The demise of the small boat fishermen
Actually the writing was on the wall for the demise of the small boat fishermen fishing from the beach before these regulations were passed. The reason being quite simply that it was no longer safe to leave a boat on the beach where it could be vandalised, stolen or interfered with. The days when there would be two or three boats left on the beach complete with oars etc. for a summer season without being robbed or set adrift on the sea are long gone in our modern society. Finally I see that the local county council have a sign banning boats from Garrarus beach.

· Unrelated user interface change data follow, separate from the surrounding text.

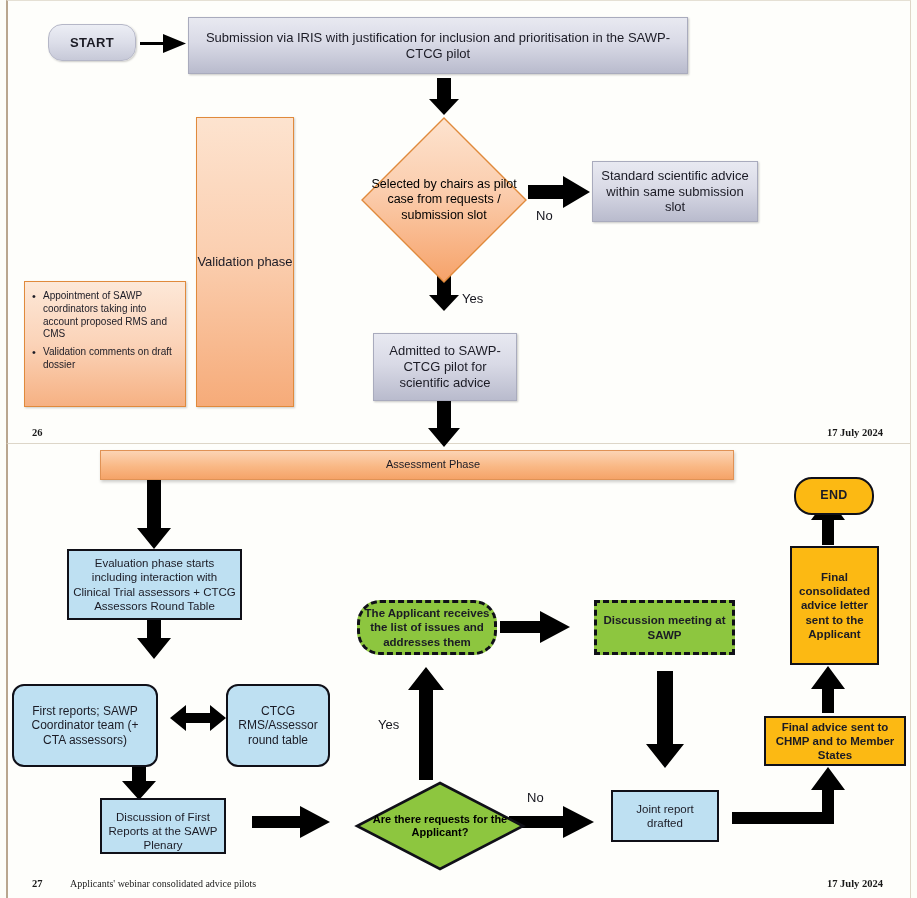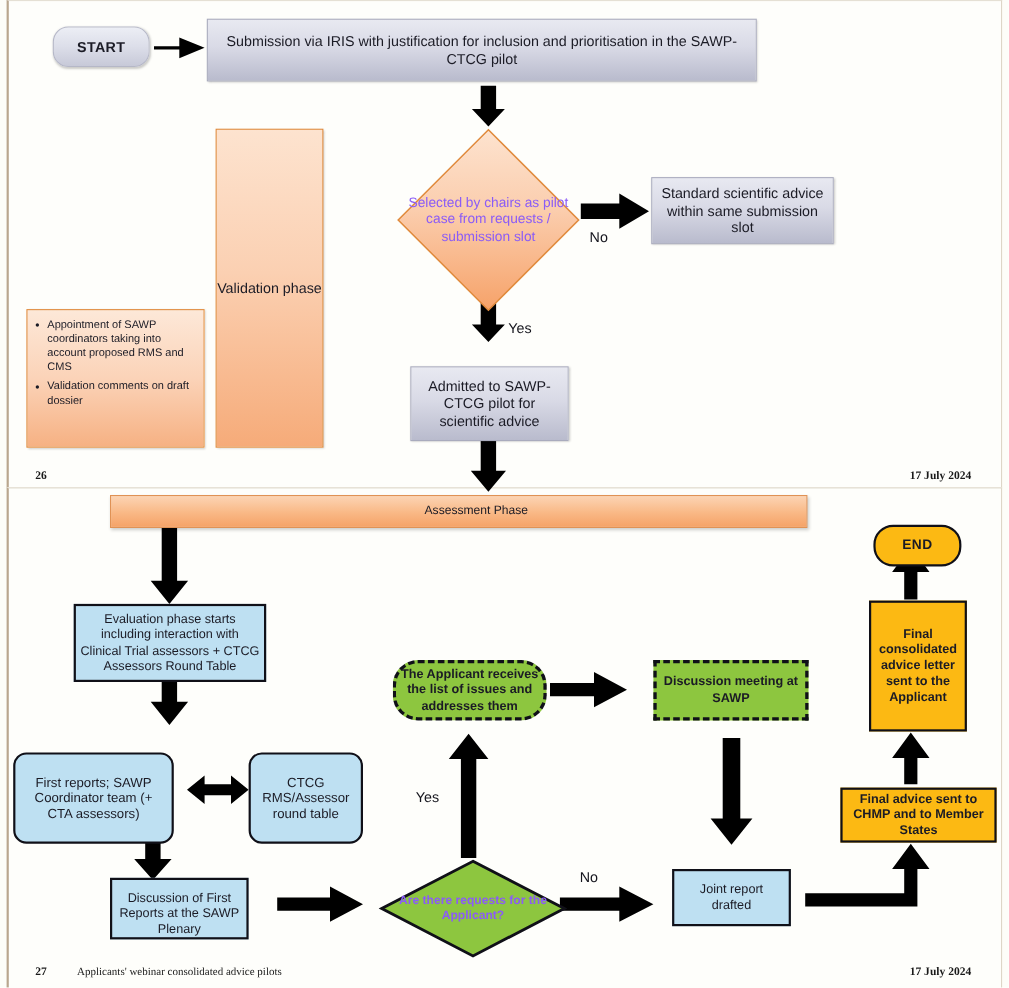--- a/index.html
+++ b/index.html
@@ -105,21 +105,21 @@
     inset: 0;
   }
   .diamond-label {
     position: absolute;
     inset: 0;
     display: flex;
     align-items: center;
     justify-content: center;
     text-align: center;
     line-height: 1.22;
-    color: #8b5cf6;
+    color: #000000;
   }
 
   
   .blue-box {
     background: #bee0f2;
     border: 2px solid #101018;
     font-size: 11.5px;
   }
   .blue-round {
     background: #bee0f2;
@@ -329,21 +329,21 @@
   </div>
 
   <div class="node blue-round" style="left:226px; top:684px; width:104px; height:83px; padding:0 5px;">
     <span>CTCG RMS/Assessor round table</span>
   </div>
 
   <div class="node blue-box" style="left:100px; top:798px; width:126px; height:56px; padding:0 4px;align-items:flex-end;">
     <span>Discussion of First Reports at the SAWP Plenary</span>
   </div>
 
-  <div class="diamond-wrap" style="left:344px; top:780px; width:172px; height:92px;">
+  <div class="diamond-wrap" style="left:354px; top:780px; width:172px; height:92px;">
     <svg class="diamond-shape" viewBox="0 0 172 92">
       <polygon points="86,3 169,46 86,89 3,46" fill="#8dc63f" stroke="#101018" stroke-width="2.6"></polygon>
     </svg>
     <div class="diamond-label" style="font-size:11px; font-weight:bold;">
       <span>Are there requests for the Applicant?</span>
     </div>
   </div>
 
   <div class="arrow-label" style="left:378px; top:717px;">Yes</div>
 

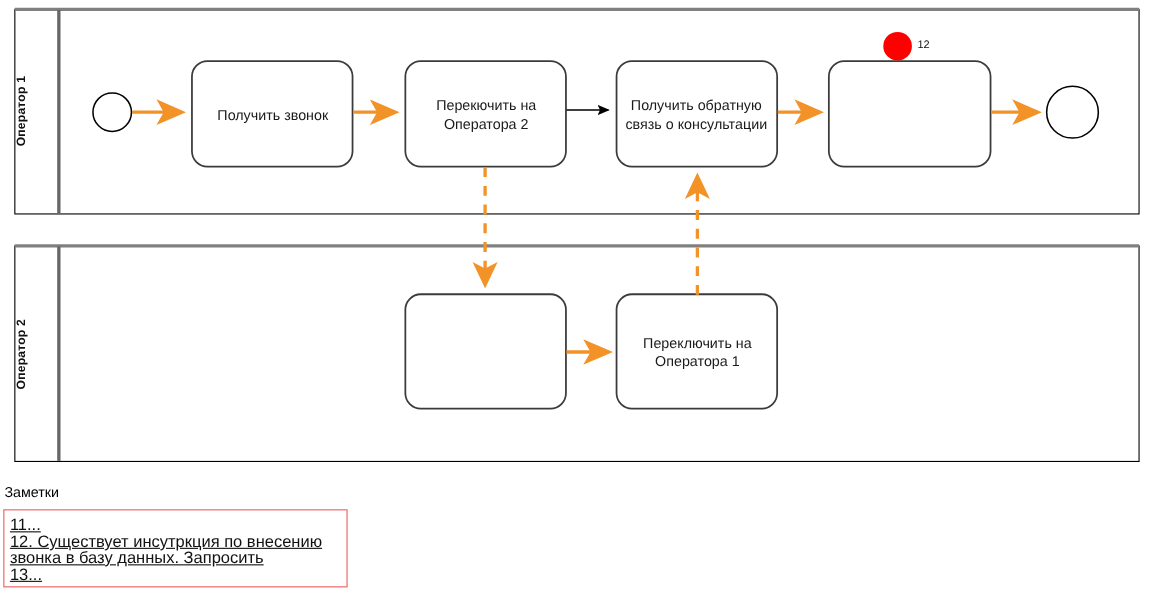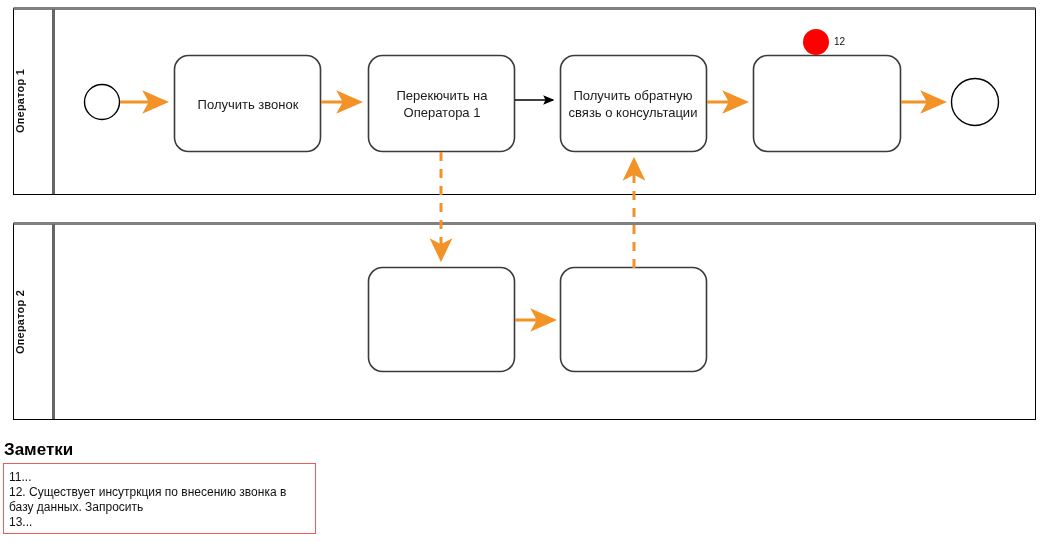--- a/index.html
+++ b/index.html
@@ -52,43 +52,44 @@
     position: absolute;
     font-size: 10px;
     color: #111111;
     font-family: "Liberation Sans", sans-serif;
     text-align: right;
   }
   .notes-title {
     position: absolute;
     left: 4px;
     top: 440px;
-    font-size: 17px;
-    font-weight: bold;
+    font-size: 13px;
+    font-weight: normal;
     color: #000000;
   }
   .notes-box {
     position: absolute;
     left: 3px;
     top: 463px;
     width: 313px;
     height: 71px;
     border: 1px solid #ee5b5b;
     background: #ffffff;
     box-sizing: border-box;
   }
   .notes-text {
     position: absolute;
     left: 9px;
     top: 470px;
     width: 300px;
-    font-size: 12px;
+    font-size: 15px;
     color: #111111;
     line-height: 15px;
     white-space: pre-line;
+    text-decoration: underline;
   }
 </style>
 </head>
 <body>
 
 <div id="canvas">
 
   <svg class="diagram-svg" viewBox="0 0 1050 543">
     <defs>
       <marker id="arrow-orange" markerWidth="9" markerHeight="9" refX="7.6" refY="4.5" orient="auto">
@@ -138,23 +139,25 @@
     <line x1="634" y1="268" x2="634" y2="161" stroke="#f29227" stroke-width="3" stroke-dasharray="9 8" marker-end="url(#arrow-orange-thick)"></line>
 
     <circle cx="816" cy="42" r="13" fill="#ff0000"></circle>
   </svg>
 
   <div class="lane-label" style="left:14px; top:8px; width:40px; height:186px;">Оператор 1</div>
   <div class="lane-label" style="left:14px; top:224px; width:40px; height:195px;">Оператор 2</div>
 
   <div class="task-label" style="left:175px; top:56px; width:146px; height:96px;">Получить звонок</div>
   <div class="task-label" style="left:369px; top:56px; width:146px; height:96px;">Перекючить на
-Оператора 1</div>
+Оператора 2</div>
   <div class="task-label" style="left:558px; top:56px; width:150px; height:96px;">Получить обратную
 связь о консультации</div>
+  <div class="task-label" style="left:561px; top:268px; width:146px; height:104px;">Переключить на
+Оператора 1</div>
 
   <div class="marker-number" style="left:834px; top:36px;">12</div>
 
   <div class="notes-title">Заметки</div>
   <div class="notes-box"></div>
   <div class="notes-text">11...
 12. Существует инсутркция по внесению звонка в базу данных. Запросить
 13...</div>
 
 </div>

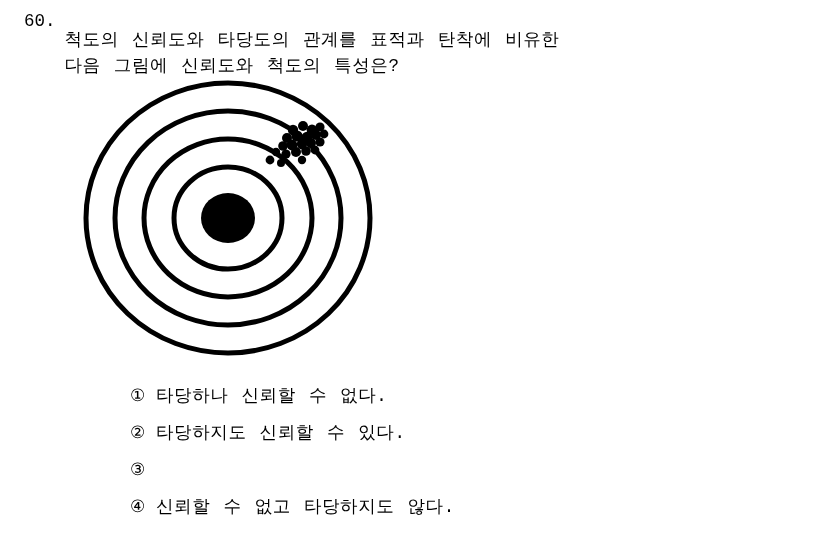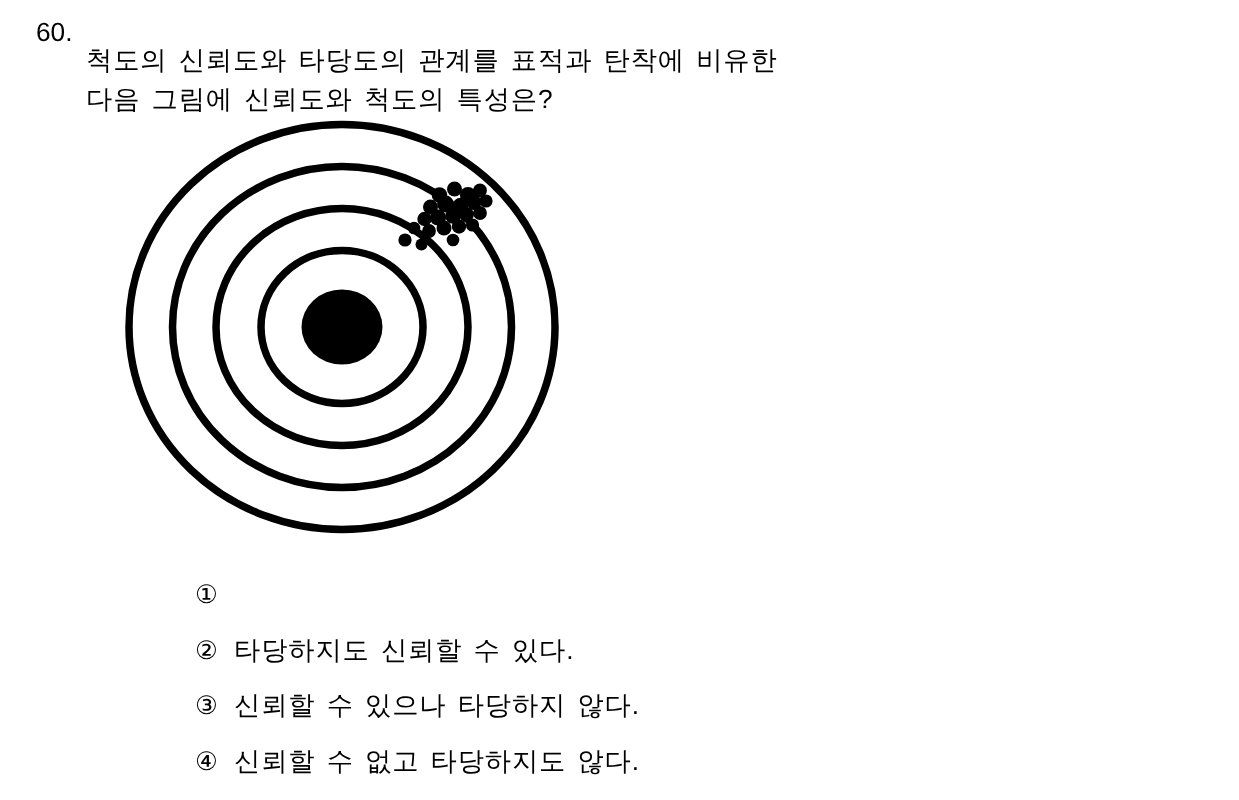--- a/index.html
+++ b/index.html
@@ -11,20 +11,21 @@
     width: 826px;
     height: 533px;
     overflow: hidden;
     font-family: "Liberation Sans", sans-serif;
     color: #000000;
   }
   .page {
     position: relative;
     width: 826px;
     height: 441px;
+    font-family: Liberation Mono, monospace;
   }
   
   .question {
     position: absolute;
     left: 24px;
     top: 8px;
     width: 780px;
     display: flex;
     align-items: flex-start;
   }
@@ -125,28 +126,28 @@
         <circle cx="190" cy="82" r="4.4"></circle>
         <circle cx="201" cy="85" r="4.0"></circle>
         <circle cx="222" cy="82" r="4.2"></circle>
       </g>
     </svg>
   </div>
 
   <div class="choices">
     <div class="choice">
       <span class="choice-marker">①</span>
+      <span class="choice-text">타당하나 신뢰할 수 없다.</span>
     </div>
     <div class="choice">
       <span class="choice-marker">②</span>
       <span class="choice-text">타당하지도 신뢰할 수 있다.</span>
     </div>
     <div class="choice">
       <span class="choice-marker">③</span>
-      <span class="choice-text">신뢰할 수 있으나 타당하지 않다.</span>
     </div>
     <div class="choice">
       <span class="choice-marker">④</span>
       <span class="choice-text">신뢰할 수 없고 타당하지도 않다.</span>
     </div>
   </div>
 
 </div>
 
 </body></html>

A proud and independent lady
Before I finish I would just like to mention another person who didn’t own a boat or fish but who had also made a living to support herself and her children from Garrarus Beach. ‘Cathy’ Crowley was a proud and independent lady who lived just up the road from the beach and had spent a lifetime drawing sand and gravel off the beach by horse and cart under a Government Licence issued by the then Dept of Industry and Commerce. Loading the cart by hand, urging her horse to climb the steep incline and then unloading the cart again by hand to leave the load on the road. The cart had a capacity of half a ton and Cathy had started when she was fourteen years of age. A hard and tough enough occupation for a man never mind a woman. ‘Cathy’ was a special person and a good friend.
Cathy’s father had fished from the beach in a sailing boat. I am told that boats have fished from Garrarus Beach from the early 1700s and at one stage there was that many boats that the annual blessing of the boats took place in Garrarus instead of Boatstrand as it does at present.
A tribute to future generations
I could write more about the people that I have mentioned in this narrative as individuals but that isn’t the reason that I wrote it. I am in my seventies myself now and I just wanted to leave a tribute to future generations that these men and women had existed and the skill and knowledge that they had had to fish by boat and work from Garrarus Beach.
Thanks to Liam and Frances Walsh, Tramore for their help and advice.
In remembrance of Michael and Mary Smith, Tramore and their kindness to me all those years ago.